--- RECORDS TO USE ---
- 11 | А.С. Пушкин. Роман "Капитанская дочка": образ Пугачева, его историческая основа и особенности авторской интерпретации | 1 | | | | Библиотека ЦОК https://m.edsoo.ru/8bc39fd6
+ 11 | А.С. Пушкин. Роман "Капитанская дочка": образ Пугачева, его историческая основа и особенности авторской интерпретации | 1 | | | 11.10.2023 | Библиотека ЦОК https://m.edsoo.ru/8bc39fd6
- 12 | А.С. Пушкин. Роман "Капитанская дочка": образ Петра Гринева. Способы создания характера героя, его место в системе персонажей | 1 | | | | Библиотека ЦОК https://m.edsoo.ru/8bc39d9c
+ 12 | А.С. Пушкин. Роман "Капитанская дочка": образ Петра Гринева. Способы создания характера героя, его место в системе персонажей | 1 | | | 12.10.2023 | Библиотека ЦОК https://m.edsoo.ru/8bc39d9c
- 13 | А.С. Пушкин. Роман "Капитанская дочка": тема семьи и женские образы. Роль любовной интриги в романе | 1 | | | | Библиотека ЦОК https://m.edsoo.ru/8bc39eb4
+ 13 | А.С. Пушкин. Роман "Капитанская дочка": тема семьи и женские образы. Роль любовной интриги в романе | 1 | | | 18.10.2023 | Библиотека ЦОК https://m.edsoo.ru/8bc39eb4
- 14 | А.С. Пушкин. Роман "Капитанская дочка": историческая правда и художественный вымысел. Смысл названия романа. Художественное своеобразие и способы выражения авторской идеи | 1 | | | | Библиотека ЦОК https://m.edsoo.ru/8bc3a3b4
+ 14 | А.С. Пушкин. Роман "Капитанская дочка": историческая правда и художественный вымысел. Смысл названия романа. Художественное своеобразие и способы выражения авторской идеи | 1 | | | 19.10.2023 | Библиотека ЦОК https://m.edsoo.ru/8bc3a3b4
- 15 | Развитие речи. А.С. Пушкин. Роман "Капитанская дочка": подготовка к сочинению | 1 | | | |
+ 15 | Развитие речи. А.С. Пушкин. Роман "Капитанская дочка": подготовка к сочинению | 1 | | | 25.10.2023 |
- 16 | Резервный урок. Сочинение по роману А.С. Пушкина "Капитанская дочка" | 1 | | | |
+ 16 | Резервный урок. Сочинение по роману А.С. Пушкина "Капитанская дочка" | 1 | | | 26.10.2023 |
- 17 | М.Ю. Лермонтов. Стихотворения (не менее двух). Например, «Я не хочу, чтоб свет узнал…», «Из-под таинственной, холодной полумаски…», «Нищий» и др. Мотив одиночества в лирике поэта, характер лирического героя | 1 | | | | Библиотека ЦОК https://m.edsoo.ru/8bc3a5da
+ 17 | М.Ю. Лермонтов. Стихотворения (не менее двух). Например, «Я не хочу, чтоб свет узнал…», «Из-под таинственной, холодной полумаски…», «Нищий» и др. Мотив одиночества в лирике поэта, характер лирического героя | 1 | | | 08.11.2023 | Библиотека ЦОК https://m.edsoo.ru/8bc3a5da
---
--- RECORDS TO USE ---
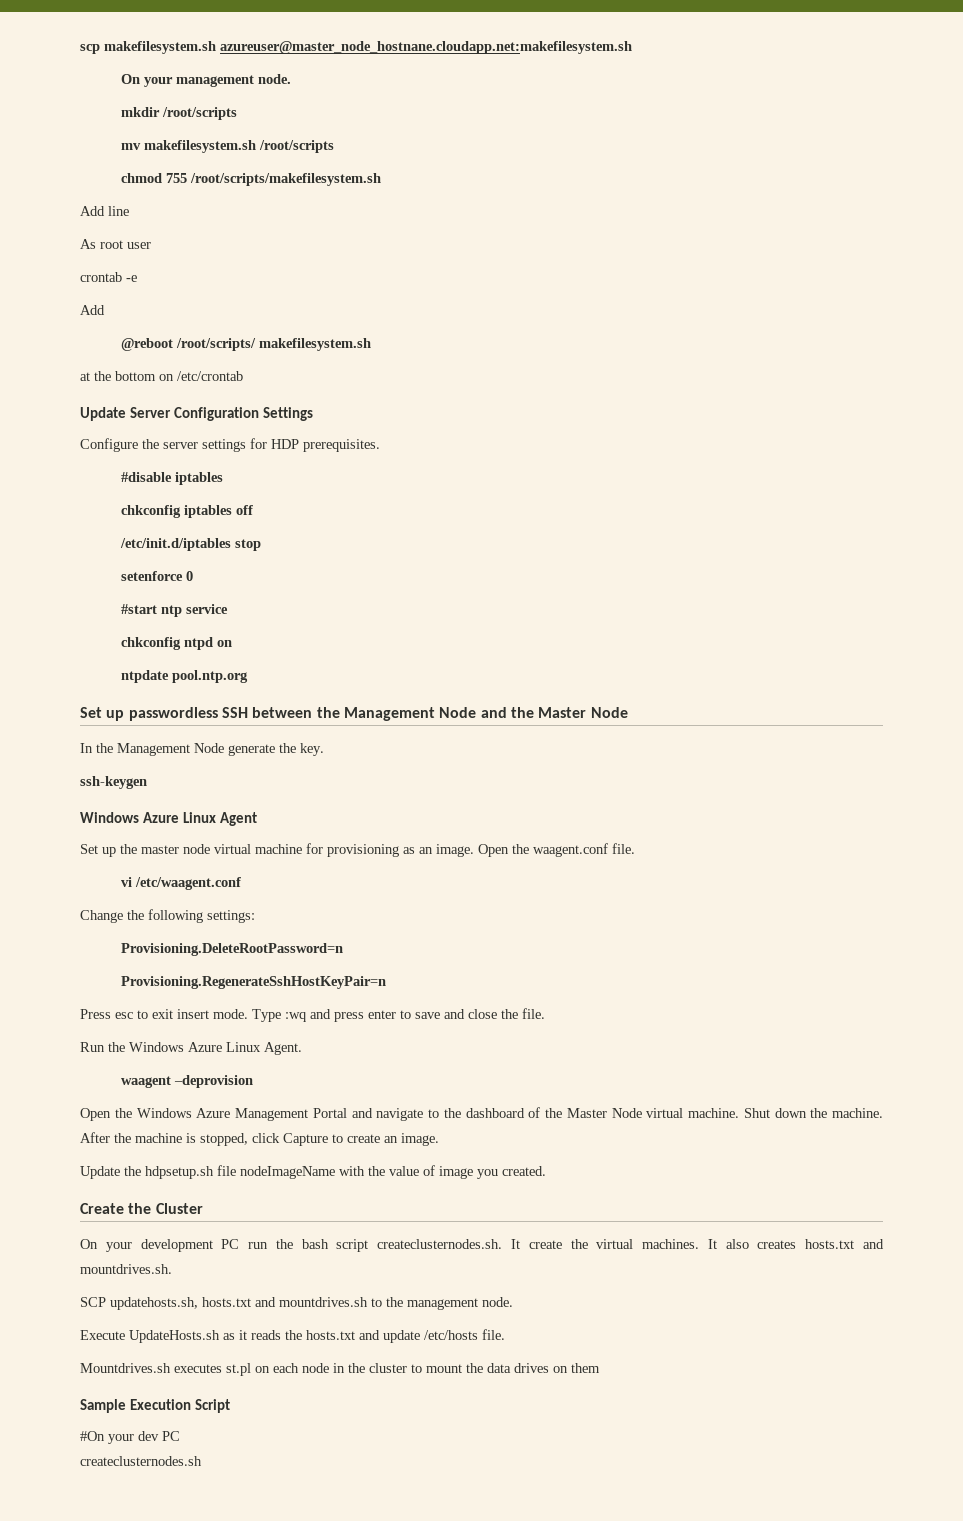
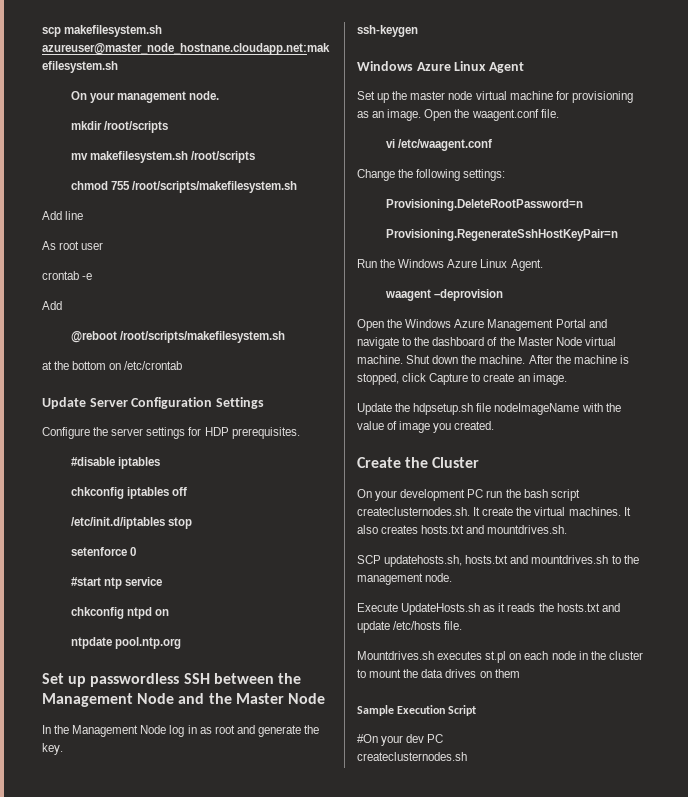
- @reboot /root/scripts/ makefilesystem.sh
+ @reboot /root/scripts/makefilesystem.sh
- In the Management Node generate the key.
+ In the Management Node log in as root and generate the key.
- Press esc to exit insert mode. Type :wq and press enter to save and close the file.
---
--- RECORDS TO USE ---
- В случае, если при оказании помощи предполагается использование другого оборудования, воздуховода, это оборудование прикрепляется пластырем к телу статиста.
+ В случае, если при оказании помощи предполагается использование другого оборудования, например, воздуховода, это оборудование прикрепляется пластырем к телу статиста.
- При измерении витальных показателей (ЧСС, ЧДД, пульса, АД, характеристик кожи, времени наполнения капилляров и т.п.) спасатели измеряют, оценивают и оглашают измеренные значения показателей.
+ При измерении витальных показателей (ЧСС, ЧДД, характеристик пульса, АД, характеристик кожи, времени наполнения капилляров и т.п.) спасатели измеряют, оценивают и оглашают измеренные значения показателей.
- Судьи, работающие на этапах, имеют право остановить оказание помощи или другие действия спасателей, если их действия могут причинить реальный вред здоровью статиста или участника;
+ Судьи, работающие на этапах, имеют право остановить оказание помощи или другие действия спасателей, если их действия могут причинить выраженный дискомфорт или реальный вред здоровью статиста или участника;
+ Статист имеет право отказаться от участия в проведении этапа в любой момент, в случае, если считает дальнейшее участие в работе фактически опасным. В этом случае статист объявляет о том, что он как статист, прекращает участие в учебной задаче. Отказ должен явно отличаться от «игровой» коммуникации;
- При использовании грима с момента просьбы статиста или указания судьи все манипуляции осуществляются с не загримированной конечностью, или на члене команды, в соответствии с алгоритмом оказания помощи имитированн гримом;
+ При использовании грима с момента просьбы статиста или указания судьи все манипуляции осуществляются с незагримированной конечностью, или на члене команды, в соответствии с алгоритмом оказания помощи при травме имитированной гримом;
---
● ACTIVITY: In the records above, which lines hold the string "другого"? Copy each one.

● FINISHED EXERCISE:
- В случае, если при оказании помощи предполагается использование другого оборудования, воздуховода, это оборудование прикрепляется пластырем к телу статиста.
+ В случае, если при оказании помощи предполагается использование другого оборудования, например, воздуховода, это оборудование прикрепляется пластырем к телу статиста.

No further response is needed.